(单词翻译:单击)
So I went to the chant the next morning, all full of resolve, and the Gurugita kicked me down a twenty-foot flight of cement stairs—or anyway, that's how it felt. The following day it was even worse. I woke up in a fury, and before I even got to the temple I was already sweating, boiling, teeming. I kept thinking: "It's only an hour and a half—you can do anything for an hour and a half. For God's sake, you have friends who were in labor for fourteen hours . . ." But still, I could not have been less comfortable in this chair if I had been stapled to it. I kept feeling fireballs of, like, menopausal heat pulsing over me, and I thought I might faint, or bite somebody in my fury.
于是隔天早晨我去参与吟唱时,内心坚定,可是古鲁梵歌却把我从7米高的水泥阶梯踢了下来——反正就是这种感觉。隔一天更惨。我怒气冲冲地醒过来,还没抵达寺院,即已汗流浃背,情绪激动,挥汗如雨。我不断在想:“只有一个半小时——你做得了任何一个半小时的事。看在老天的分上,你有朋友分娩十四个小时呢……”尽管如此,我却像被钉在椅子上浑身不舒服。我不断感觉到一阵阵沸腾的更年期热,感觉自己就要晕倒,或气愤得想咬人。
My anger was giant. It took in everyone in this world, but it was most specifically directed at Swamiji—my Guru's master, who had instituted this ritual chanting of the Gurugita in the first place. This was not my first difficult encounter with the great and now-deceased Yogi. He was the one who had come to me in my dream on the beach, demanding to know how I intended to stop the tide, and I always felt like he was riding me.
我愤怒至极,足以吞噬世间每个人,尤其针对思瓦米吉——我的导师的师父,也就是设立古鲁梵歌仪式吟唱的创始者。这不是我头一次与这位伟大、已殁的瑜伽大师之间困难的相会。他曾出现在我的梦中,在海边盘问我打算如何阻止海潮,我始终觉得他阴魂不散。
Swamiji had been, all throughout his life, relentless, a spiritual fire-brand. Like Saint Fran-cis of Assisi, Swamiji had been born into a wealthy family and had been expected to enter the family business. But when he was just a young boy, he met a holy man in a small village near his, and had been deeply touched by the experience. Still in his teens, Swamiji left home in a loincloth and spent years making pilgrimages to every holy spot in India, searching for a true spiritual master.
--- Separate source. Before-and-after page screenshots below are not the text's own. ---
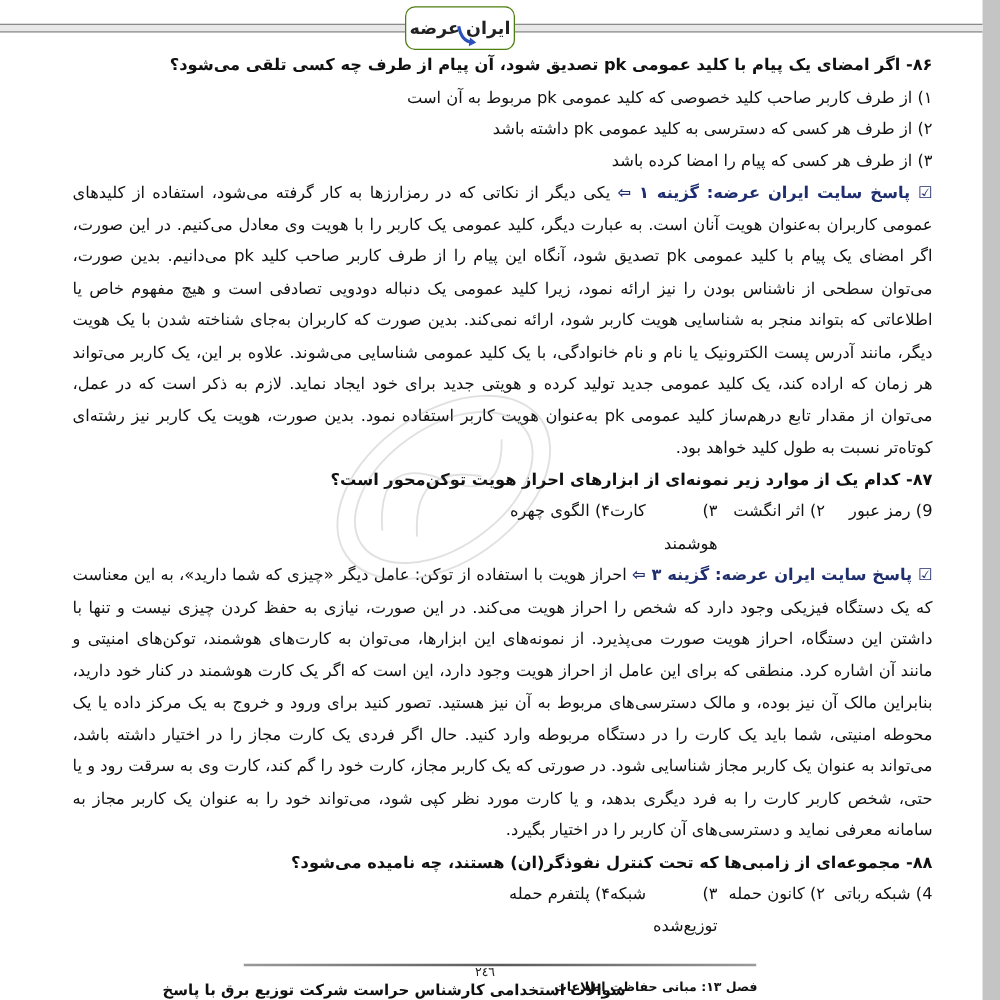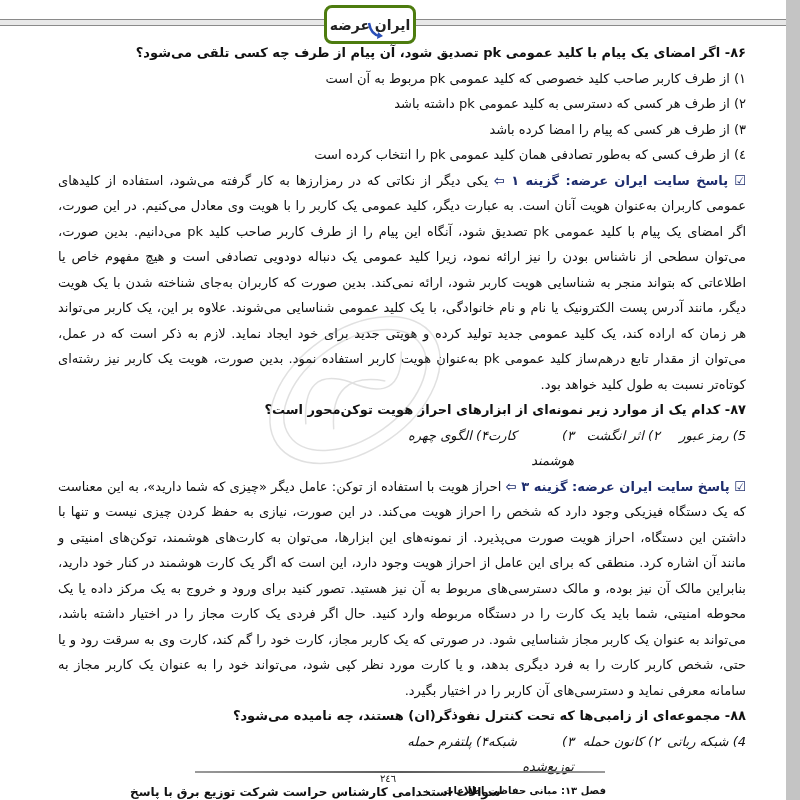--- a/index.html
+++ b/index.html
@@ -13,38 +13,38 @@
     position:absolute; left:0; top:0; width:786px; height:800px;
     background:#ffffff;
   }
   .rule-top {
     position:absolute; top:19px; left:0; width:786px; height:5px;
     border-top:1px solid #8a8a8a; border-bottom:1px solid #8a8a8a;
     background:#e8e8e8;
   }
   .logo {
     position:absolute; top:5px; left:324px; width:86px; height:33px;
-    border:3px solid #4d7c0f; border-radius:8px;
+    border:1px solid #4d7c0f; border-radius:8px;
     background:#fff;
     display:flex; align-items:center; justify-content:center;
     font-family:"DejaVu Sans", sans-serif; font-weight:bold; font-size:14px; color:#222;
     direction:rtl;
   }
   .logo .arrow { position:absolute; left:40px; top:12px; width:18px; height:20px; }
   .content {
     position:absolute; left:58px; right:40px; top:40px;
     direction:rtl; text-align:justify;
     font-size:13px; color:#111; line-height:25.5px;
   }
   .q { font-weight:bold; margin:0; }
   .opt { margin:0; }
   .ans { margin:0; text-align-last:right; }
   .ans-label { color:#1f2e6e; font-weight:bold; }
   .row4 { display:flex; direction:rtl; margin:0; }
-  .row4 span { display:inline-block;font-style:italic; }
+  .row4 span { display:inline-block; }
   .row4 .c1 { width:86px; } .row4 .c2 { width:86px; } .row4 .c3 { width:86px; }
   .watermark {
     position:absolute; left:225px; top:260px; width:260px; height:260px;
     opacity:0.22; pointer-events:none;
   }
   .rule-bottom {
     position:absolute; top:771px; left:195px; width:410px; height:2px;
     background:linear-gradient(to right,#9a9a9a,#5a5a5a 50%,#9a9a9a);
   }
   .page-num {
@@ -71,26 +71,25 @@
       <path d="M11 12 L16 16 L10 19 Z" fill="#2a4fb8"></path>
     </svg>
   </div>
 
   <div class="content">
 
     <p class="q">۸۶- اگر امضای یک پیام با کلید عمومی pk تصدیق شود، آن پیام از طرف چه کسی تلقی می‌شود؟</p>
     <p class="opt">۱) از طرف کاربر صاحب کلید خصوصی که کلید عمومی pk مربوط به آن است</p>
     <p class="opt">۲) از طرف هر کسی که دسترسی به کلید عمومی pk داشته باشد</p>
     <p class="opt">۳) از طرف هر کسی که پیام را امضا کرده باشد</p>
-    <p class="opt">٤) از طرف کسی که به‌طور تصادفی همان کلید عمومی pk را انتخاب کرده است</p>
     <p class="ans"><span class="ans-label">☑ پاسخ سایت ایران عرضه: گزینه ۱ ⇦</span><span> یکی دیگر از نکاتی که در رمزارزها به کار گرفته می‌شود، استفاده از کلیدهای عمومی کاربران به‌عنوان هویت آنان است. به عبارت دیگر، کلید عمومی یک کاربر را با هویت وی معادل می‌کنیم. در این صورت، اگر امضای یک پیام با کلید عمومی pk تصدیق شود، آنگاه این پیام را از طرف کاربر صاحب کلید pk می‌دانیم. بدین صورت، می‌توان سطحی از ناشناس بودن را نیز ارائه نمود، زیرا کلید عمومی یک دنباله دودویی تصادفی است و هیچ مفهوم خاص یا اطلاعاتی که بتواند منجر به شناسایی هویت کاربر شود، ارائه نمی‌کند. بدین صورت که کاربران به‌جای شناخته شدن با یک هویت دیگر، مانند آدرس پست الکترونیک یا نام و نام خانوادگی، با یک کلید عمومی شناسایی می‌شوند. علاوه بر این، یک کاربر می‌تواند هر زمان که اراده کند، یک کلید عمومی جدید تولید کرده و هویتی جدید برای خود ایجاد نماید. لازم به ذکر است که در عمل، می‌توان از مقدار تابع درهم‌ساز کلید عمومی pk به‌عنوان هویت کاربر استفاده نمود. بدین صورت، هویت یک کاربر نیز رشته‌ای کوتاه‌تر نسبت به طول کلید خواهد بود.</span></p>
 
     <p class="q">۸۷- کدام یک از موارد زیر نمونه‌ای از ابزارهای احراز هویت توکن‌محور است؟</p>
     <div class="row4">
-      <span class="c1">5) رمز عبور</span>
+      <span class="c1">9) رمز عبور</span>
       <span class="c2">۲) اثر انگشت</span>
       <span class="c3">۳) کارت هوشمند</span>
       <span>۴) الگوی چهره</span>
     </div>
     <p class="ans"><span class="ans-label">☑ پاسخ سایت ایران عرضه: گزینه ۳ ⇦</span><span> احراز هویت با استفاده از توکن: عامل دیگر «چیزی که شما دارید»، به این معناست که یک دستگاه فیزیکی وجود دارد که شخص را احراز هویت می‌کند. در این صورت، نیازی به حفظ کردن چیزی نیست و تنها با داشتن این دستگاه، احراز هویت صورت می‌پذیرد. از نمونه‌های این ابزارها، می‌توان به کارت‌های هوشمند، توکن‌های امنیتی و مانند آن اشاره کرد. منطقی که برای این عامل از احراز هویت وجود دارد، این است که اگر یک کارت هوشمند در کنار خود دارید، بنابراین مالک آن نیز بوده، و مالک دسترسی‌های مربوط به آن نیز هستید. تصور کنید برای ورود و خروج به یک مرکز داده یا یک محوطه امنیتی، شما باید یک کارت را در دستگاه مربوطه وارد کنید. حال اگر فردی یک کارت مجاز را در اختیار داشته باشد، می‌تواند به عنوان یک کاربر مجاز شناسایی شود. در صورتی که یک کاربر مجاز، کارت خود را گم کند، کارت وی به سرقت رود و یا حتی، شخص کاربر کارت را به فرد دیگری بدهد، و یا کارت مورد نظر کپی شود، می‌تواند خود را به عنوان یک کاربر مجاز به سامانه معرفی نماید و دسترسی‌های آن کاربر را در اختیار بگیرد.</span></p>
 
     <p class="q">۸۸- مجموعه‌ای از زامبی‌ها که تحت کنترل نفوذگر(ان) هستند، چه نامیده می‌شود؟</p>
     <div class="row4">
       <span class="c1">4) شبکه رباتی</span>
       <span class="c2">۲) کانون حمله</span>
He was said to have met over sixty saints and Gurus, never finding the teacher he wanted. He starved, wandered on foot, slept outside in Himalayan snowstorms, suffered from malaria, dysentery—and called these the happiest years of his life, just searching for somebody who would show God to him. Over those years, Swamiji became a Hatha Yogi, an expert in ayurvedic medicine and cooking, an architect, a gardener, a musician and a swordfighter (this I love). By his middle years, he had still not found a Guru, until one day he encountered a naked, mad sage who told him to go back home, back to the village where he had met the holy man as a child, and to study with that great saint.
思瓦米吉一生坚毅不懈,是位心灵煽动家。和圣方济一样,他亦出身于富裕人家,预期接掌家族事业。然而还是个小男孩之时,他在家里附近某个小村子遇见一位圣者,便深深地被这场经验所感动。才十几岁,思瓦米吉便裹着腰布离家,长年去印度的每个圣地朝拜,寻找真正的心灵大师。据说他遇上六十多位圣人与导师,却始终找不到自己想要的导师。他挨饿,赤脚步行,在喜马拉雅暴风雪中露宿在外,罹患疟疾、痢疾——但他却说在寻找能为他指点神的人的那一段时间,是他生命中最快乐的时光。那几年,思瓦米吉成为阴阳瑜伽师(Hatha),精通草本医学与烹饪,同时也是建筑师、园艺家、音乐家、剑士(我喜欢这点)。人到中年时,他仍未找到导师,直到有天遇上一位裸体、疯狂的圣徒叫他回家去,回到他小时候遇上圣者的村子,追随圣者学习。